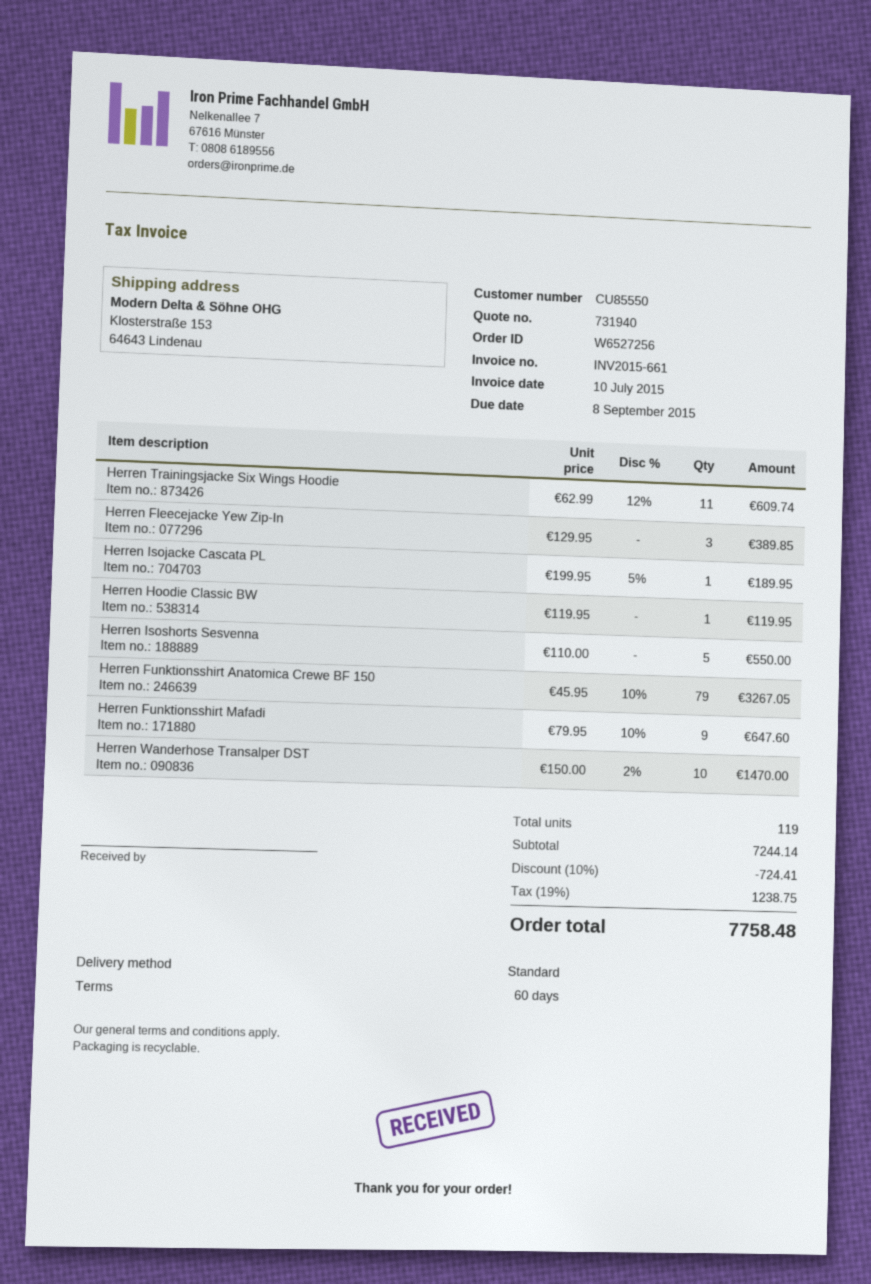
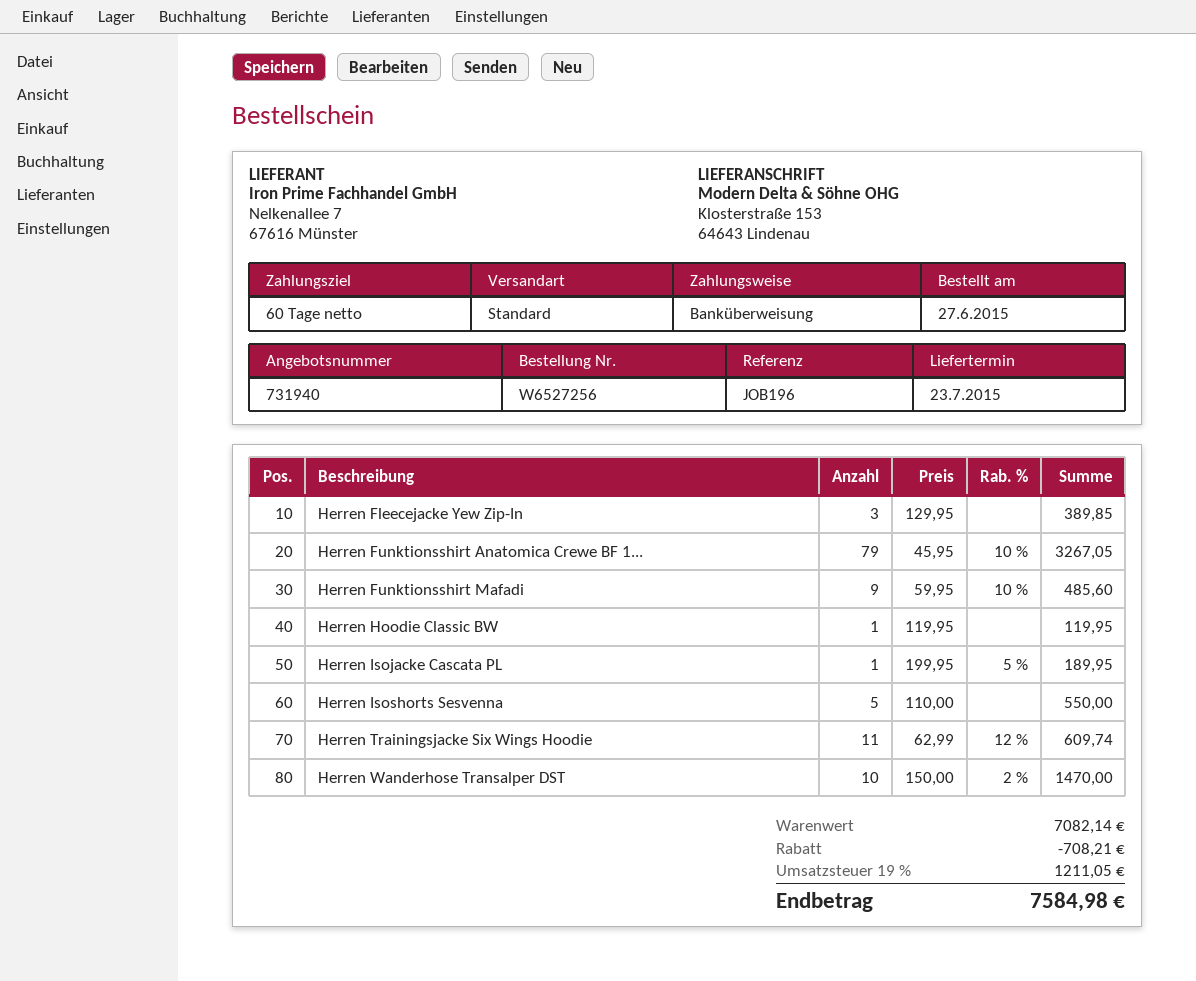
Herren Funktionsshirt Mafadi: 9 x 79.95 - 10% = 647.60 -> 9 x 59.95 - 10% = 485.60
subtotal: 7244.14 -> 7082.14
discount: 724.41 -> 708.21
tax: 19% = 1238.75 -> 19% = 1211.05
total: 7758.48 -> 7584.98

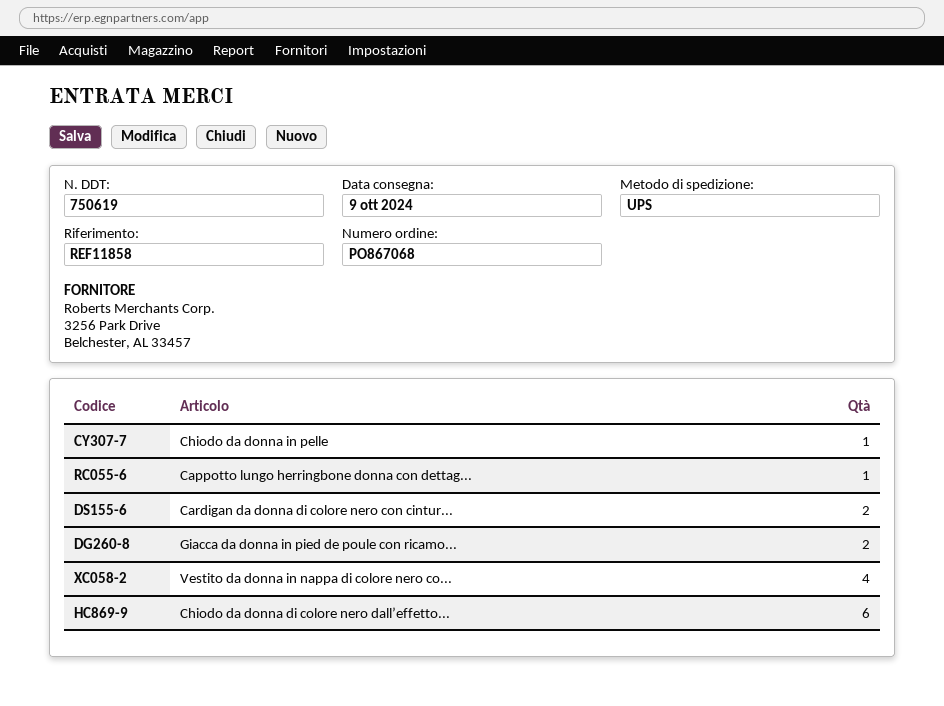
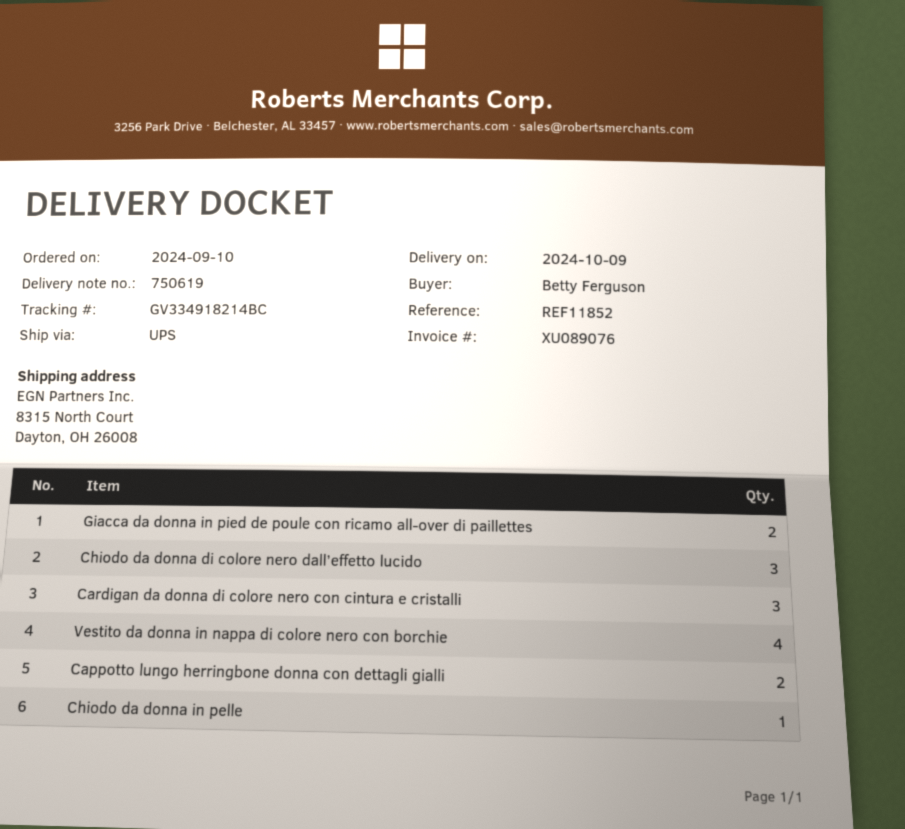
reference: REF11858 -> REF11852
Cappotto lungo herringbone donna con dettag...: 1 -> 2
Cardigan da donna di colore nero con cintur...: 2 -> 3
Chiodo da donna di colore nero dall’effetto...: 6 -> 3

**GOAL OF THE EXERCISE:** Give back exactly the lines from the line with "subtotal: 7244.14 -> 7082.14" through the final line of the entries above, and keep pictures out of the copy.

**SOLUTION TO THE PROBLEM:**
subtotal: 7244.14 -> 7082.14
discount: 724.41 -> 708.21
tax: 19% = 1238.75 -> 19% = 1211.05
total: 7758.48 -> 7584.98

reference: REF11858 -> REF11852
Cappotto lungo herringbone donna con dettag...: 1 -> 2
Cardigan da donna di colore nero con cintur...: 2 -> 3
Chiodo da donna di colore nero dall’effetto...: 6 -> 3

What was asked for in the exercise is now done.